“Keagungan di Kaki Bukit Barisan”
Oleh: Bruno Rumyaru
–
Embun pagi masih menggantung di pucuk-pucuk kopi saat Dara menapakkan kaki di ladang milik keluarganya. Bukit Barisan menjulang angkuh di kejauhan, barisan hijau yang menjadi pelindung sekaligus saksi bisu kehidupan desa mereka sejak ratusan tahun lalu.
“Bangun pagi benar kau, Dara,” sapa Pak Danu, tetangganya yang lebih tua, sambil memanggul karung berisi pupuk organik.
Dara tersenyum sambil mengangguk. Ia membawa seember air dan beberapa bibit kopi jenis Arabika yang baru ia dapatkan dari pelatihan petani muda. Di usianya yang baru 24 tahun, Dara adalah satu-satunya dari generasi muda di desanya yang memilih tetap tinggal dan bertani.
“Aku tak bisa meninggalkan tanah ini, Pak,” ujarnya suatu kali. “Bukit Barisan bukan cuma latar desa ini. Ia adalah jiwa kita.”
Dulu, ketika ayahnya masih hidup, Dara sering diajak mendaki kaki bukit.
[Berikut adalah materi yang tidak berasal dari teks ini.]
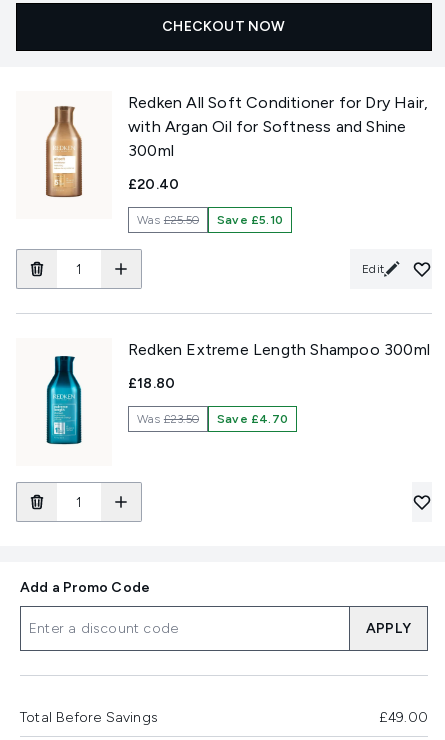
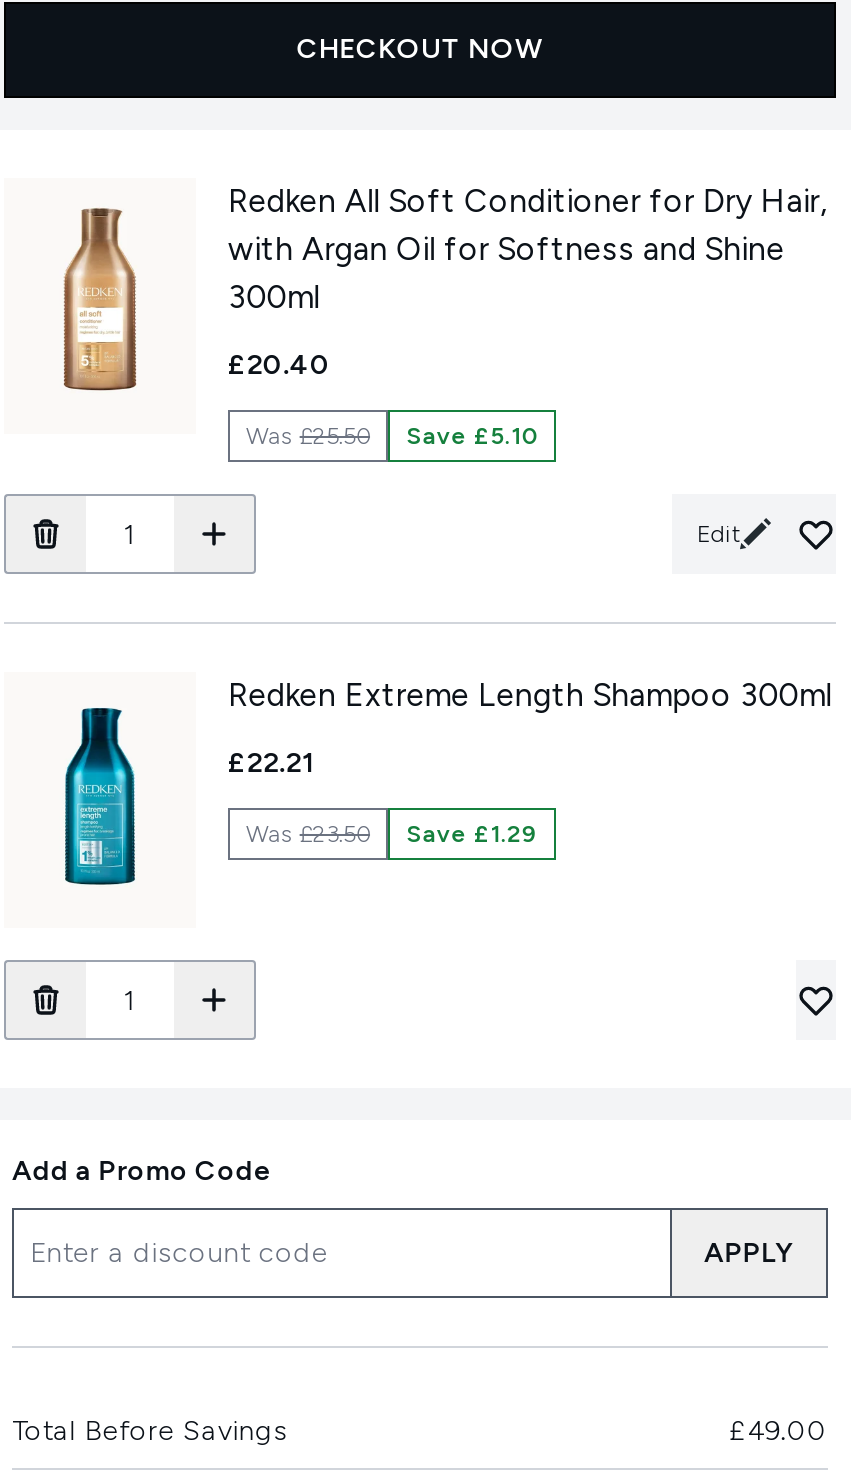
[128,375,175,392] £18.80 -> [228,746,314,780] £22.21
[137,412,288,426] Was £23.50 Save £4.70 -> [246,820,538,848] Was £23.50 Save £1.29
Dari sana, desa terlihat seperti titik-titik kehidupan kecil di tengah hamparan hijau. Ayahnya kerap berkata, “Di atas sini, kita bisa melihat lebih jernih: siapa kita, dan apa yang kita jaga.”
Kini, ayahnya sudah tiada. Tapi setiap pohon kopi yang tumbuh adalah jejak semangatnya.
Tiba-tiba langit mendung. Angin dari arah barat membawa bau hujan. Dara mempercepat tanamannya, menancapkan bibit satu per satu ke tanah basah. Hujan pertama musim tanam adalah berkah. Ia menatap puncak bukit yang mulai diselimuti kabut.
Di tengah guyuran hujan, ia berdiri tegak, memandang lereng yang megah dan sunyi. Dalam gemuruh awan dan semilir angin, Dara merasa seolah bukit itu berbicara—bukan dengan kata-kata, tapi dengan ketenangan agung yang membasuh segala letih.
Bukit Barisan tidak pernah meminta untuk diagungkan. Namun bagi Dara, keagungannya terletak pada keteguhan: menjaga tanah, menyimpan air, dan menghidupkan harapan bagi mereka yang memilih tinggal.